Security Controls in Place
These are the security measures actively protecting your data today.
HIPAA Compliant
Full compliance with HIPAA Privacy and Security Rules. Business Associate Agreement (BAA) signed with our cloud infrastructure provider. Administrative, physical, and technical safeguards implemented.
AES-256-GCM Encryption
All application-level data encrypted with AES-256-GCM (authenticated encryption). Cloud infrastructure provides additional AES-256 encryption at rest for all storage, databases, and FHIR stores. TLS 1.3 for all data in transit.

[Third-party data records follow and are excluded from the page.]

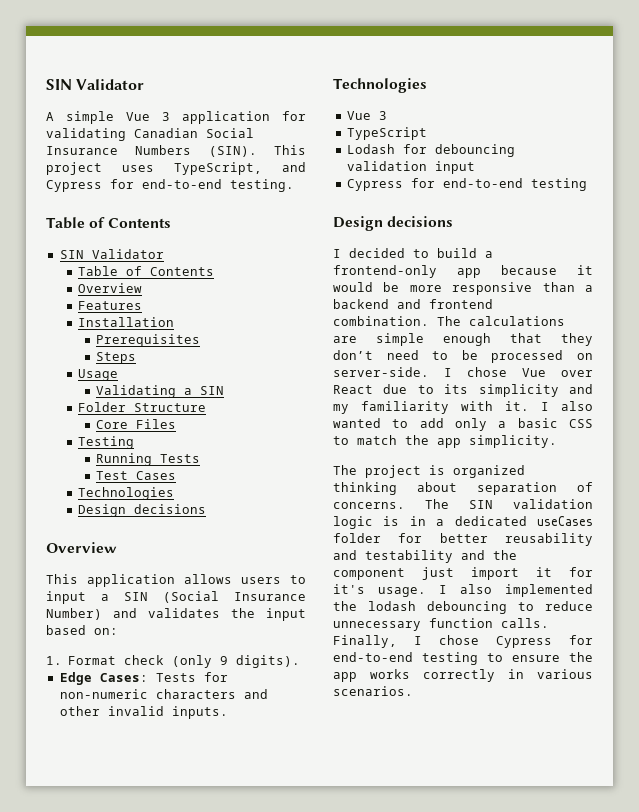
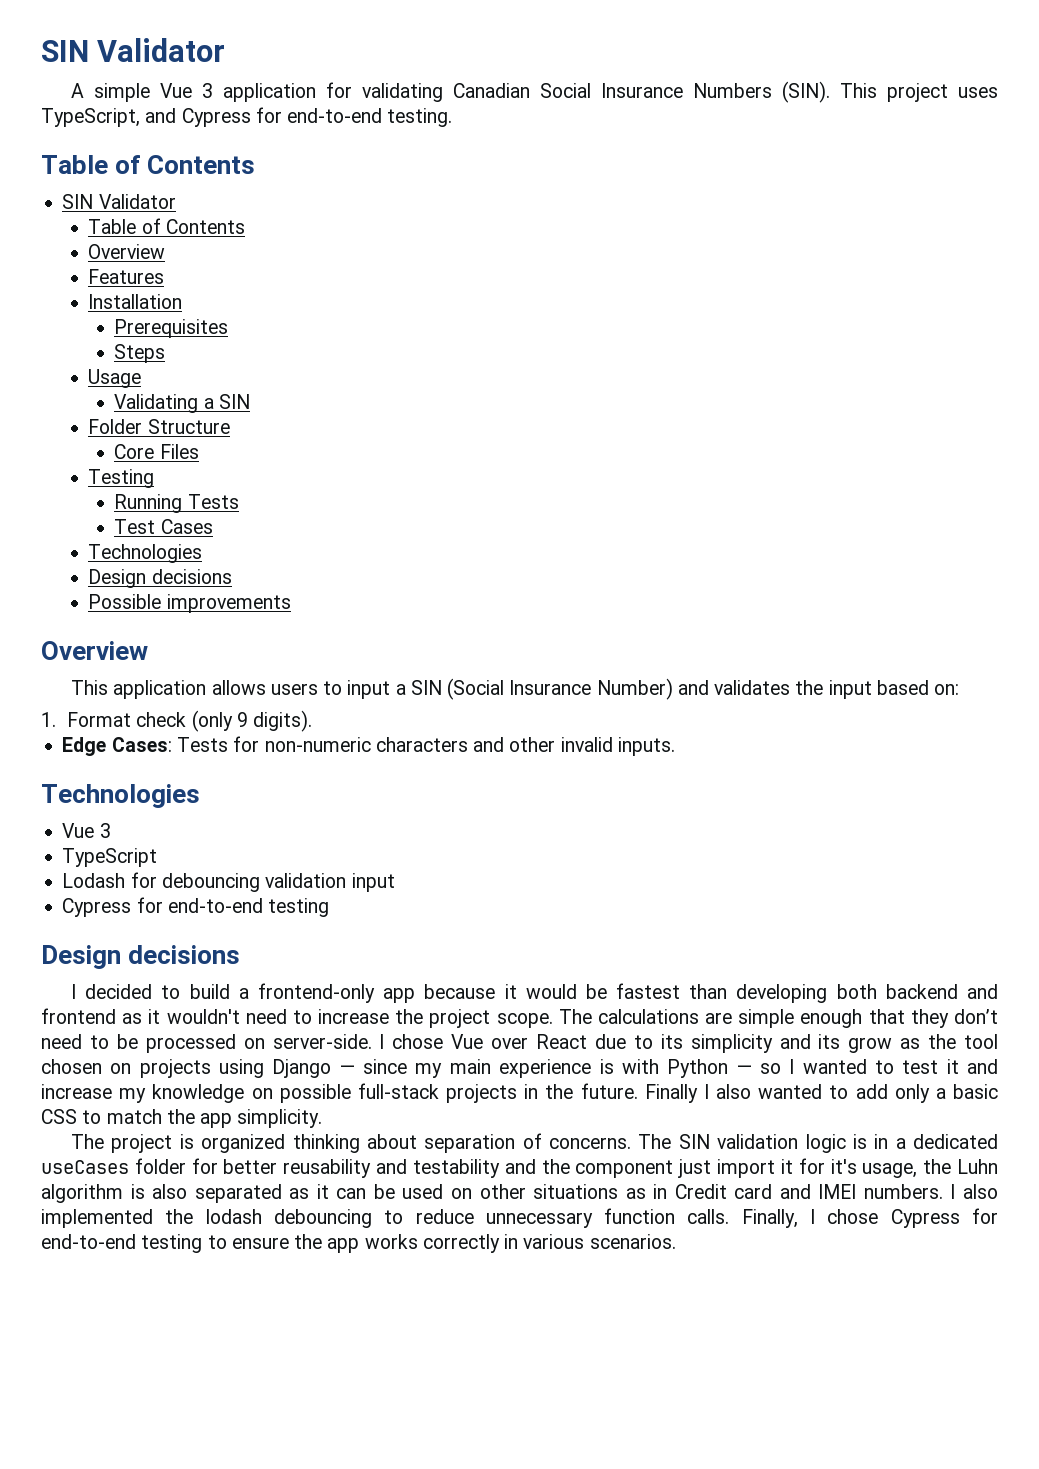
+ Possible improvements
- I decided to build a frontend-only app because it would be more responsive than a backend and frontend combination.
+ I decided to build a frontend-only app because it would be fastest than developing both backend and frontend as it wouldn't need to increase the project scope.
- I chose Vue over React due to its simplicity and my familiarity with it. I also wanted to add only a basic CSS to match the app simplicity.
+ I chose Vue over React due to its simplicity and its grow as the tool chosen on projects using Django — since my main experience is with Python — so I wanted to test it and increase my knowledge on possible full-stack projects in the future. Finally I also wanted to add only a basic CSS to match the app simplicity.
- The SIN validation logic is in a dedicated useCases folder for better reusability and testability and the component just import it for it's usage.
+ The SIN validation logic is in a dedicated useCases folder for better reusability and testability and the component just import it for it's usage, the Luhn algorithm is also separated as it can be used on other situations as in Credit card and IMEI numbers.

Multi-Factor Authentication
TOTP-based MFA enforced for all users across all roles (administrators, providers, and staff). Fail-closed design ensures MFA cannot be bypassed even during system errors.
Audit Logging
Comprehensive audit trails for all data access and modifications. Per-organization isolated audit logs. HIPAA-required event tracking with user, action, timestamp, and IP address.
Role-Based Access Control
Granular RBAC with distinct roles for physicians, nurses, billing staff, administrators, and more. Users only access data required for their role. Immediate deactivation blocks all access.
Physical Data Isolation
Each organization receives a dedicated FHIR store, dedicated PostgreSQL database, and dedicated cloud storage bucket. No shared data stores between tenants. Complete physical isolation.
Infrastructure Security
Built on cloud-native, security-certified infrastructure.
Cloud-Native Architecture
xEHR runs on SOC 1/2/3, ISO 27001, ISO 27017, ISO 27018, HITRUST CSF, and FedRAMP certified cloud infrastructure with auto-scaling, zero-downtime deployments, and global availability.

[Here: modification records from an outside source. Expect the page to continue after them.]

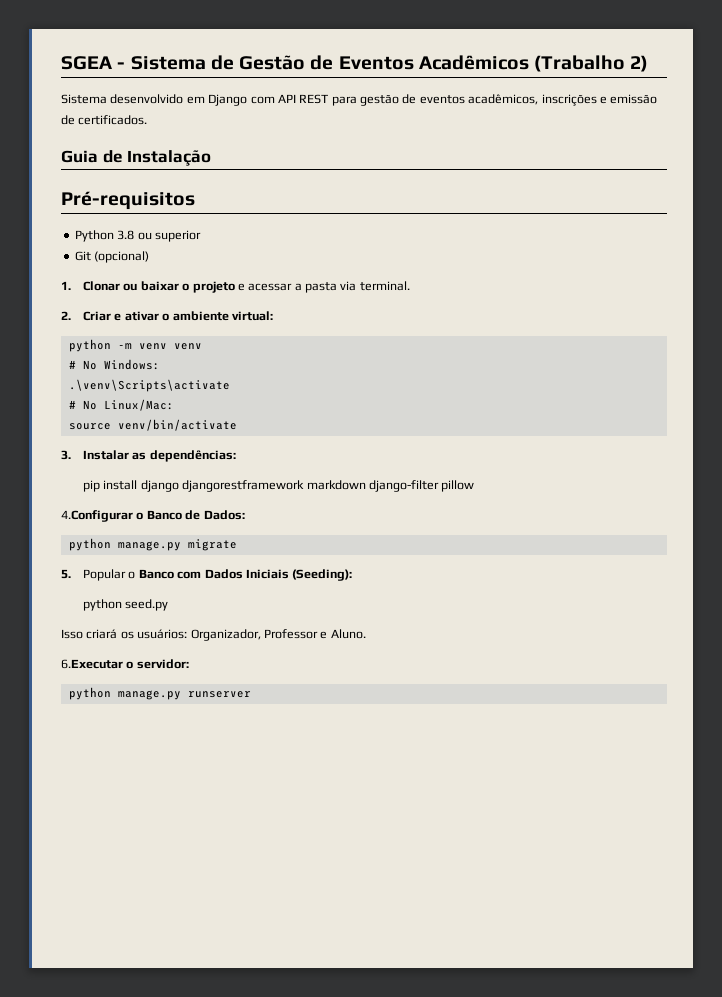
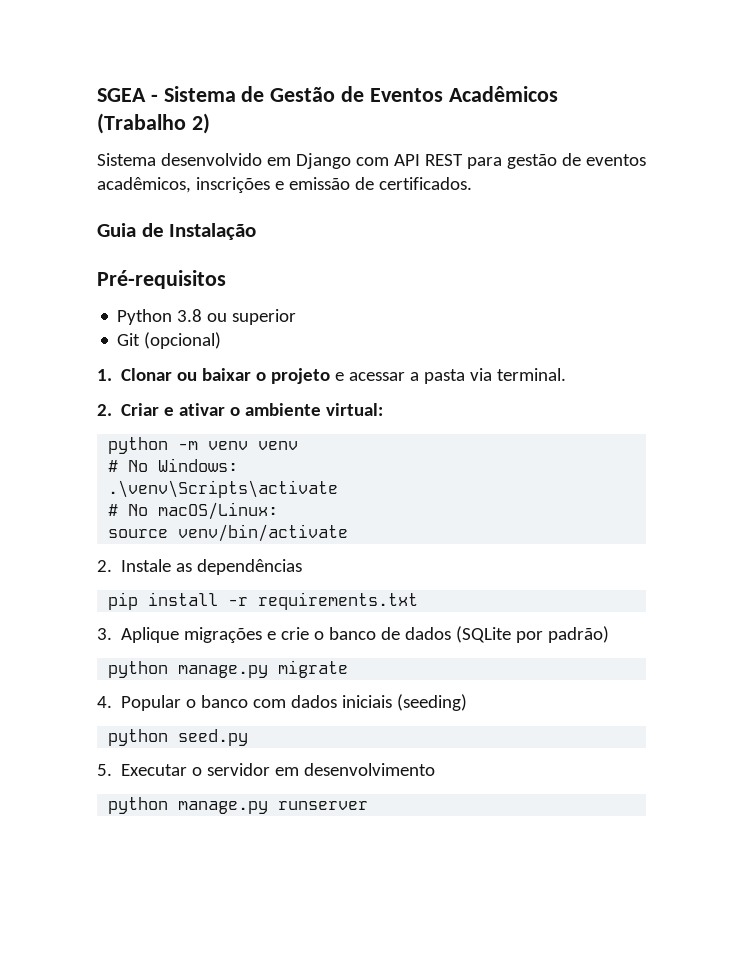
- # No Linux/Mac:
+ # No macOS/Linux:
- 3. Instalar as dependências:
- pip install django djangorestframework markdown django-filter pillow
- 4.Configurar o Banco de Dados:
+ 2. Instale as dependências
+ pip install -r requirements.txt
+ 3. Aplique migrações e crie o banco de dados (SQLite por padrão)
- 5. Popular o Banco com Dados Iniciais (Seeding):
+ 4. Popular o banco com dados iniciais (seeding)
  python seed.py
- Isso criará os usuários: Organizador, Professor e Aluno.
- 6.Executar o servidor:
+ 5. Executar o servidor em desenvolvimento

FHIR R4 Clinical Data Stores
All clinical data (PHI) is stored in dedicated, HIPAA-compliant FHIR R4 stores with native interoperability, covered under our signed BAA.

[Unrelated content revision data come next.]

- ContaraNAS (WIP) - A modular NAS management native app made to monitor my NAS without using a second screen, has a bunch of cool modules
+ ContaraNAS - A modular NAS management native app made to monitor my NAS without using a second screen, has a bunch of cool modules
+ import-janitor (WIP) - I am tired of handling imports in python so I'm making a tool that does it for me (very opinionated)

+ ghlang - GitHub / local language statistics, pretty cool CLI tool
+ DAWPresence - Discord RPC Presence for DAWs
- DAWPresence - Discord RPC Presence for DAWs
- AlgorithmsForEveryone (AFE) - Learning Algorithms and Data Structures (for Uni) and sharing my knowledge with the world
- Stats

Managed Database with Private Networking
PostgreSQL databases run on fully managed cloud infrastructure with automatic encryption at rest (AES-256), automated backups, and high availability configurations.
Compliance Roadmap
Our planned path to additional certifications.
SOC 2 Type I Audit
Engage third-party auditor to assess security controls at a point in time.
SOC 2 Type II Certification
6-month observation period audit for ongoing security control effectiveness.
HITRUST CSF Assessment
Begin HITRUST r2 validated assessment for healthcare-specific compliance framework.
Business Associate Agreement
xEHR provides a signed Business Associate Agreement (BAA) to all customers, ensuring HIPAA compliance for the handling of Protected Health Information (PHI). We also maintain a BAA with our cloud infrastructure provider covering all services used to store and process PHI.
View BAATransparency note: xEHR is built on SOC 2 and HITRUST-certified cloud-native infrastructure, but xEHR itself has not yet completed independent SOC 2 or HITRUST audits. We are committed to pursuing these certifications as outlined in our roadmap above. Our current security posture follows HIPAA Technical Safeguards and industry best practices.